The comic book industry has seen a resurgence in recent years, but the success isn't as simple as it seems. To understand how comics have evolved and reached new levels of success, it's important to look at the factors that have contributed to this phenomenon. Dimensioning the comic book market has become a complicated process. After comics disappeared from newsstands in the early 1980s, almost all periodic comics were sold through a network of independently owned retail comic book stores.

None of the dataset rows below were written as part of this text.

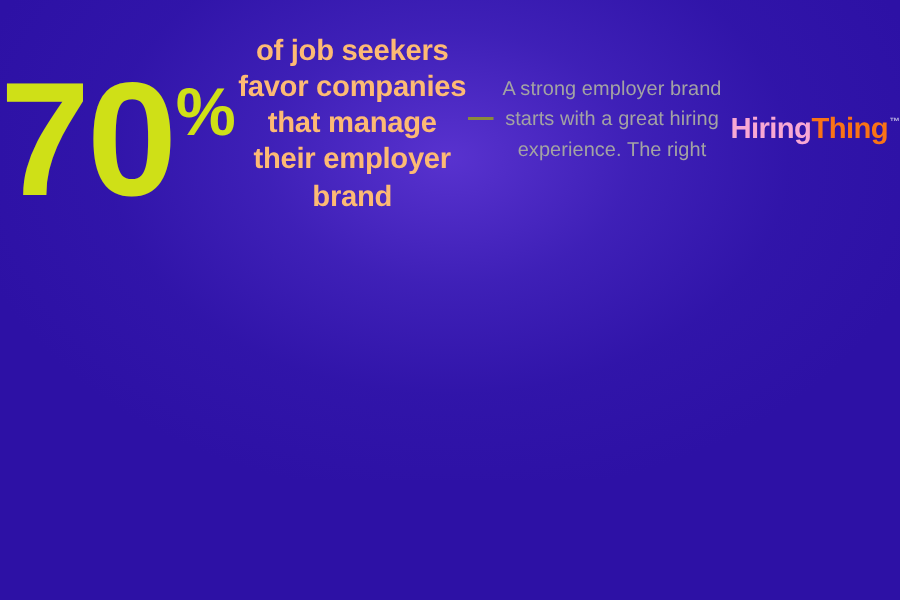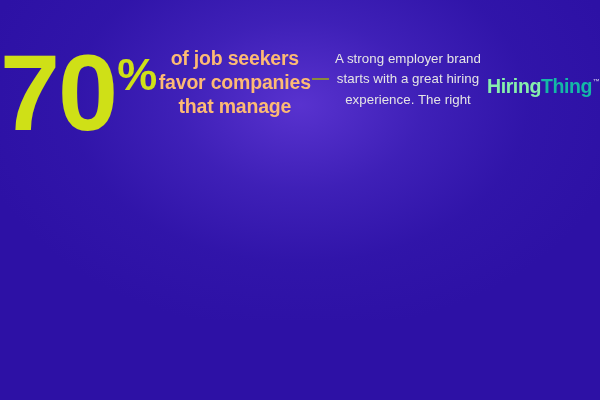--- a/index.html
+++ b/index.html
@@ -93,38 +93,38 @@
     height: 2px;
     background: #8a8a3c;
     border: 0;
   }
 
   
   .body-copy {
     margin-top: 15px;
     width: 478px;
     text-align: center;
-    color: #e5e5e5;
+    color: #a3a3a3;
     font-size: 13.3px;
     line-height: 1.55;
     letter-spacing: 0.05px;
   }
 
   
   .logo {
     margin-top: 28px;
     font-size: 19.5px;
     font-weight: bold;
     letter-spacing: -0.4px;
     display: flex;
     align-items: flex-start;
     line-height: 1;
   }
-  .logo-hiring { color: #86efac; }
-  .logo-thing  { color: #14b8a6; }
+  .logo-hiring { color: #f9a8d4; }
+  .logo-thing  { color: #f97316; }
   .logo-tm {
     color: #b9b2e0;
     font-size: 7px;
     font-weight: bold;
     margin-top: 1px;
     margin-left: 1px;
     letter-spacing: 0;
   }
 </style>
 </head>
@@ -136,20 +136,21 @@
 
   <div id="content">
 
     <div class="stat">
       <span class="stat-number">70</span>
       <span class="stat-unit">%</span>
     </div>
 
     <div class="headline">
       <div>of job seekers favor companies that manage</div>
+      <div>their employer brand</div>
     </div>
 
     <hr class="divider">
 
     <div class="body-copy">
       <div>A strong employer brand starts with a great hiring experience. The right</div>
     </div>
 
     <div class="logo">
       <span class="logo-hiring">Hiring</span>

This inventory cannot be returned, so the number of copies ordered and sent to comic book stores is counted as sales, even if they are not sold to retail customers. In the 1980s, several independent publishers began to publish a wide range of styles and formats, from color superhero comics to black-and-white stories about Latin American magical realism in magazine format. These comics reflected the youth counterculture and drug culture of the time. Today, 90% of all comics are still sold in independent retail stores, and kiosks and digital services such as Amazon Kindle represent only one digit.
The first issue of a full-length comic book series is usually the rarest and most attractive to collectors. Over the years, Diamond has achieved a virtual monopoly on comic book distribution since the mid-90s. With comics like Maus being banned in different school districts, this is likely to lead readers to seek them out even more. The current revival owes much of its success to an entirely different genre: films based on comic books.
As sectors of the American entertainment industry close in crisis, new comics continue to be published and printed weekly, bringing new stories to readers even in isolation in their homes. Nearly twenty years later, the event is still going on, as is the comic book industry it helped save. Although articles attribute the recent success of superhero comics to their film adaptation, neither of them attributes too substantial growth to popular books. And dozens of artists and writers auction off books and works of art to benefit others; DC artist Jim Lee draws a list of superheroes every day for two months and sells it by the thousands on eBay to benefit comic book stores.